Still, we might have to break it to him gently that the surprise police raid described there is targeting the narrator’s bag of MDMA (“mhála MD”), another version of ecstasy on which our young heroes are getting wasted.
It’s true that Kneecap’s lyrics do sometimes also include cogent critiques of policing, pointing out ways in which it might be improved, as for example in the classic Your Sniffer Dogs Are Shite.
And yet, even there, the bottom line – literally – is also a celebration of drugs. The song ends on an ostensibly serious note, with the question: “All jokin’ aside lads, cá bhfuil an fucking snaois?” (I had to look up “snaois” in a glossary of Kneecap slang. It means “snuff”, although possibly not of the kind our ancestors would have put up their noses at wakes.)
Brave as they undoubtedly were, most of those who died for Ireland have left us limited guidance on the problem of how to live for it
The implication of Sands’s quotation is that life during the Troubles was too serious for laughter from the young. If so, the ceasefire babies of Kneecap are making up for it now, albeit in ways he might not have approved. But it’s to his credit, I suppose, that a man about to die for Ireland could have considered something as apparently frivolous as laughter to be central to his vision of the future.
This is rarely the case with martyred saints (of which, to republicans at least, Sands is certainly now one), who tend to set standards the rest of us can never match. This was the theme of an essay George Orwell wrote once, on Mahatma Gandhi, reflecting on the great Indian’s extremely ascetic life with some scepticism.

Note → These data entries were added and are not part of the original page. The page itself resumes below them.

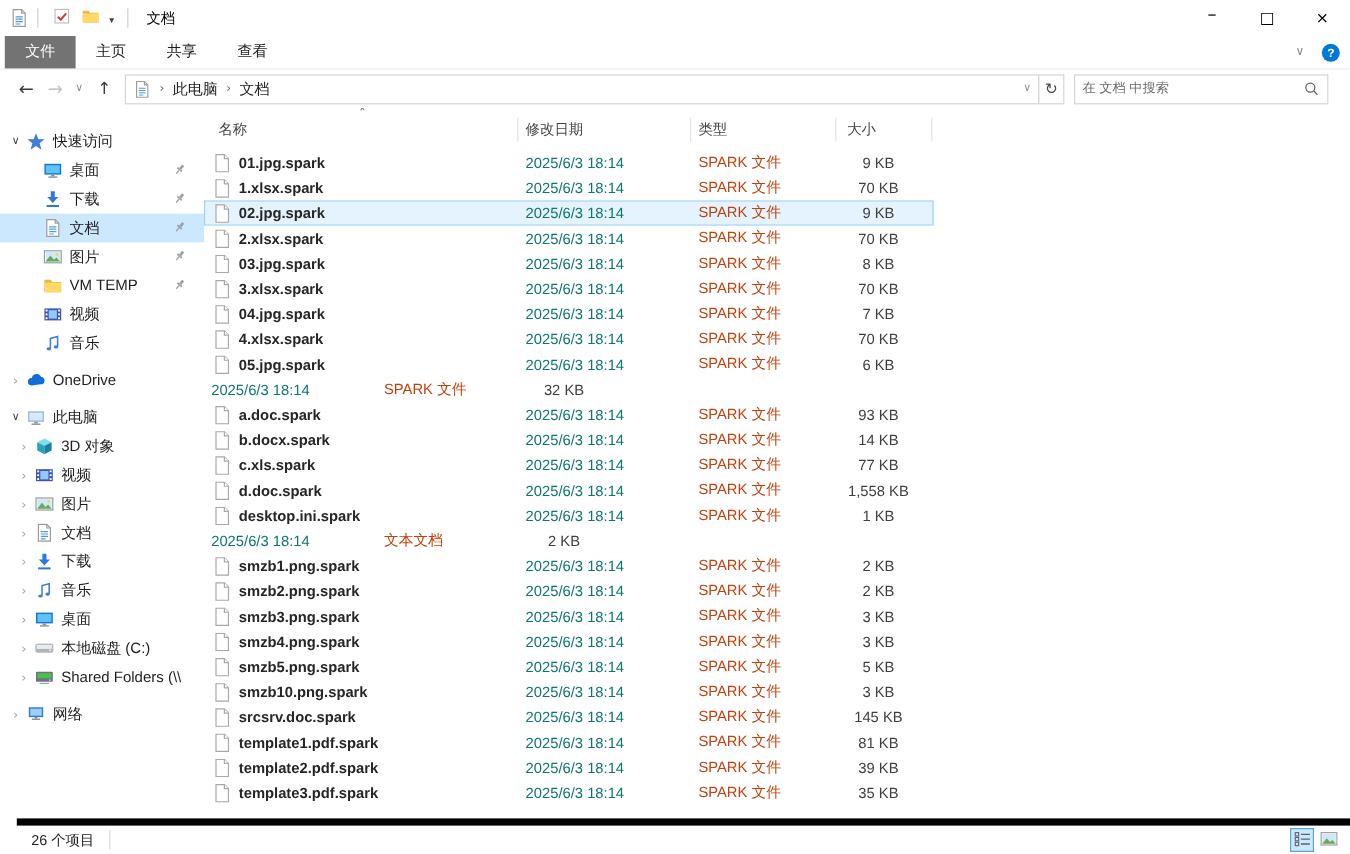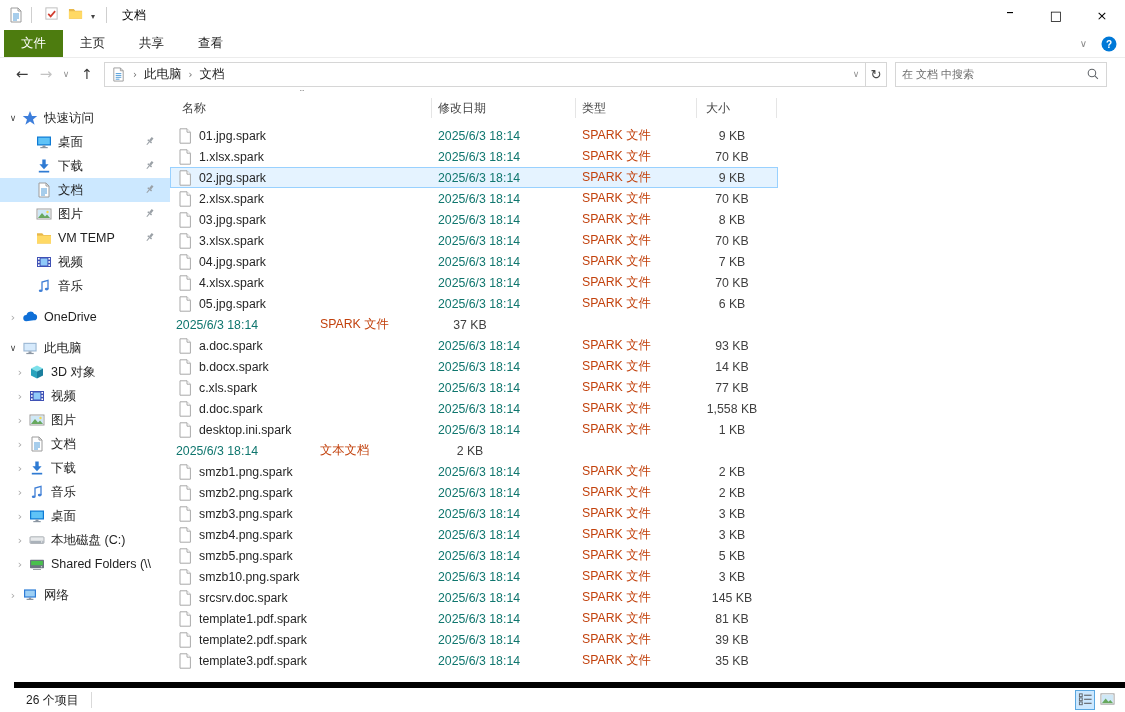"文件" .rtab.active { background: #4d7c0f -> #737373 }
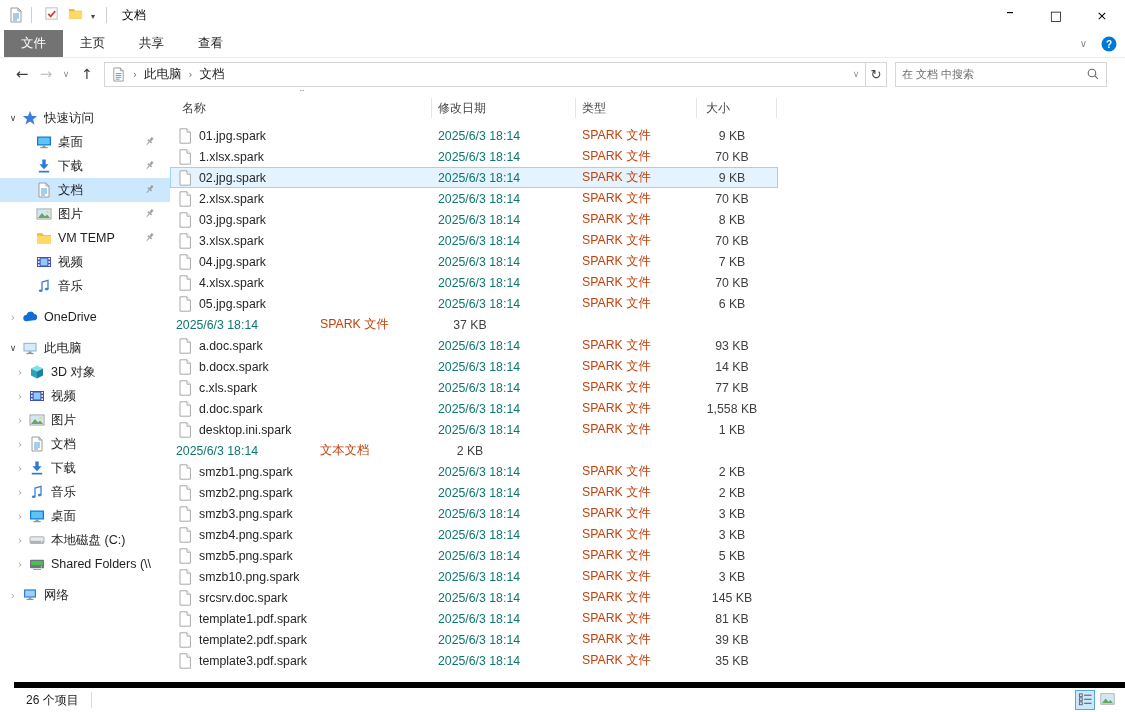"01.jpg.spark" .fc-name { font-weight: none -> bold }
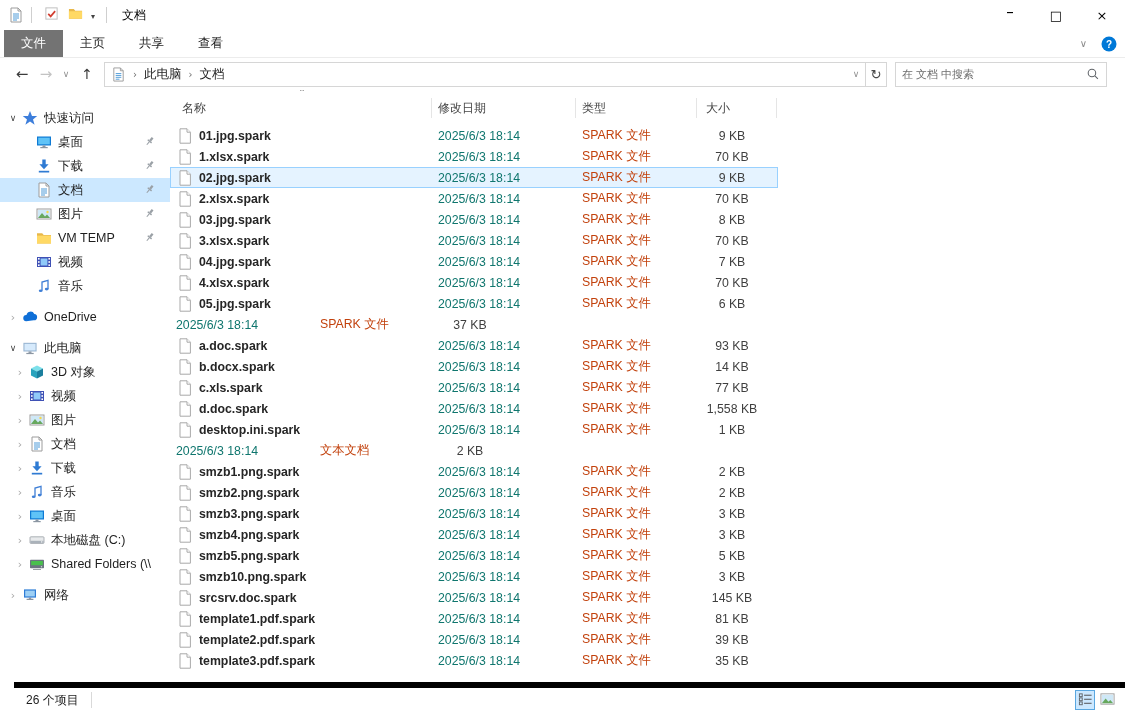"37 KB" span.fc-size { text: 37 -> 32 }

“Many people genuinely do not wish to be saints,” Orwell commented, adding drily, “and it is probable that some who achieve or aspire to sainthood have never felt much temptation to be human beings.”
Brave as they undoubtedly were, most of those who died for Ireland have left us limited guidance on the problem of how to live for it. Rude reality is rarely romantic. To the question “Was it for this (the sons of Róisín/Wild Geese/Lord Edward Fitzgerald, etc)?” the answer tends always to be no.
An exception was Éamon de Valera, who nearly died for Ireland but survived to reach 92, while embodying an austere way of living that fewer and fewer of his fellow citizens wished to emulate.
It’s just as well he didn’t live to hear what Kneecap are doing with his first official language; although, in fairness to de Valera, he did once pre-empt Bobby Sands in elevating the spirit of youthful comedy to a national aspiration.
Outlining his vision of an ideal Ireland in 1943, he included an image of laughing “maidens”. Unfortunately, this great moment was soon overshadowed by controversy. Ever since, there has been argument among historians – a humourless bunch – about whether the maidens in question were said to be “happy”, or “comely”, or both.